Ver mais, saber mais
Os cientistas dependeram anteriormente de imagens de satélite para mostrar o comportamento do gelo, o que dificulta a obtenção de dados mais detalhados sobre este processo gradual. Os artigos publicados agora representam a primeira vez que uma equipa esteve na linha de base de um grande glaciar, fornecendo a incrível possibilidade de um olhar para onde "a acção começa", afirma Britney Schmidt.
No comunicado do BAS sobre esta colaboração internacional para o estudo do glaciar Thwaites afirma-se ainda que foi possível ver que "uma camada de água mais doce entre o fundo da plataforma de gelo e o oceano subjacente, abranda a taxa de derretimento ao longo das partes planas da plataforma de gelo". "Mas os autores ficaram surpreendidos ao ver que o derretimento tinha formado uma topografia em forma de escada [terraços] ao longo do fundo da plataforma de gelo.

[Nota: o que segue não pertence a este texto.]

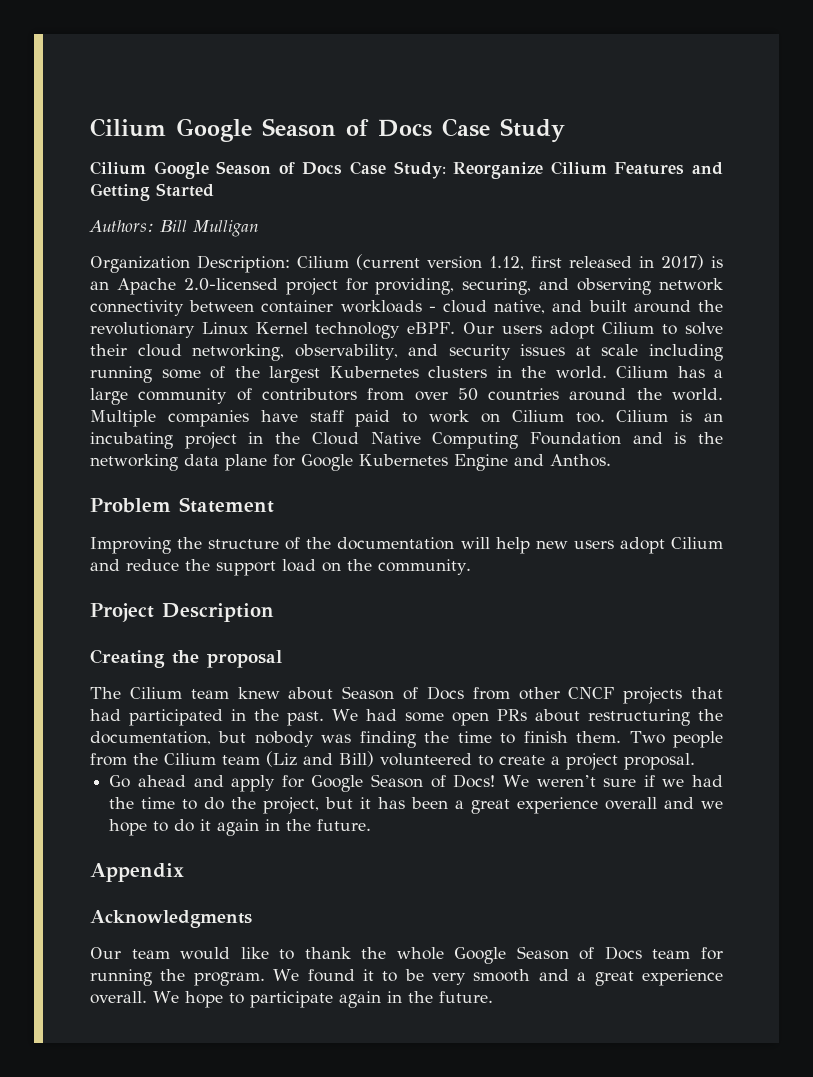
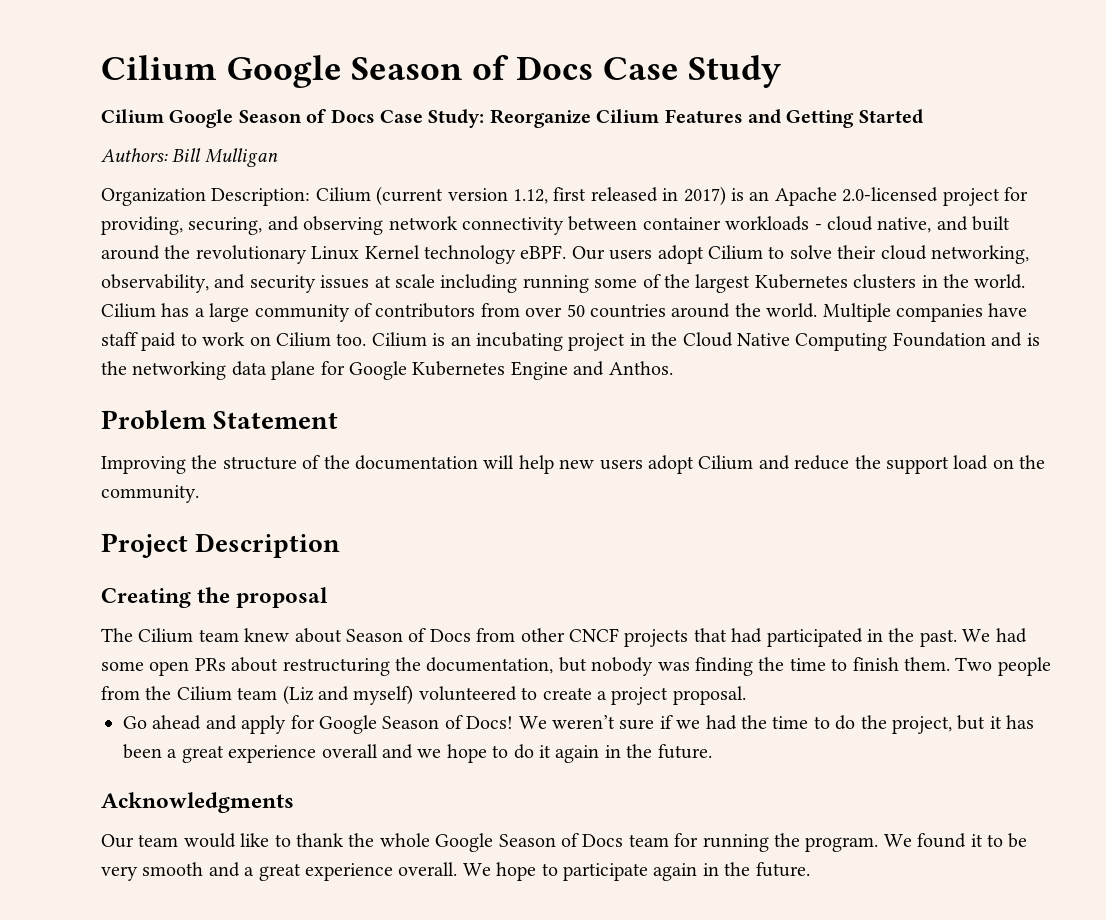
- Two people from the Cilium team (Liz and Bill) volunteered to create a project proposal.
+ Two people from the Cilium team (Liz and myself) volunteered to create a project proposal.
- Appendix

Nestas áreas, bem como nas fissuras do gelo, está a ocorrer um derretimento rápido."
Assim, os investigadores notam que "embora o derretimento vertical ao longo da base da plataforma de gelo tenha sido inferior ao esperado, o derretimento ao longo do gelo inclinado nestas fendas e terraços é muito mais elevado e pode ser um factor significativo na perda de gelo através do Glaciar Thwaites, especialmente porque grandes fendas estão a progredir ao longo da plataforma de gelo e podem tornar-se o principal gatilho para o colapso da plataforma de gelo".
Os resultados irão ajudar no desenvolvimento de modelos de alterações climáticas, explicou Paul Cutler, director do programa de Ciências Antárcticas da National Science Foundation e que ajudou na revisão dos trabalhos, mas não esteve envolvido na investigação. A rápida retirada do Glaciar Thwaites na Antárctida Ocidental parece ser impulsionada por processos diferentes sob a sua plataforma de gelo flutuante.
"Estas conclusões podem agora ser tidas em conta nos modelos que irão prever o comportamento futuro deste glaciar, e esse era exactamente o objectivo deste trabalho", conclui.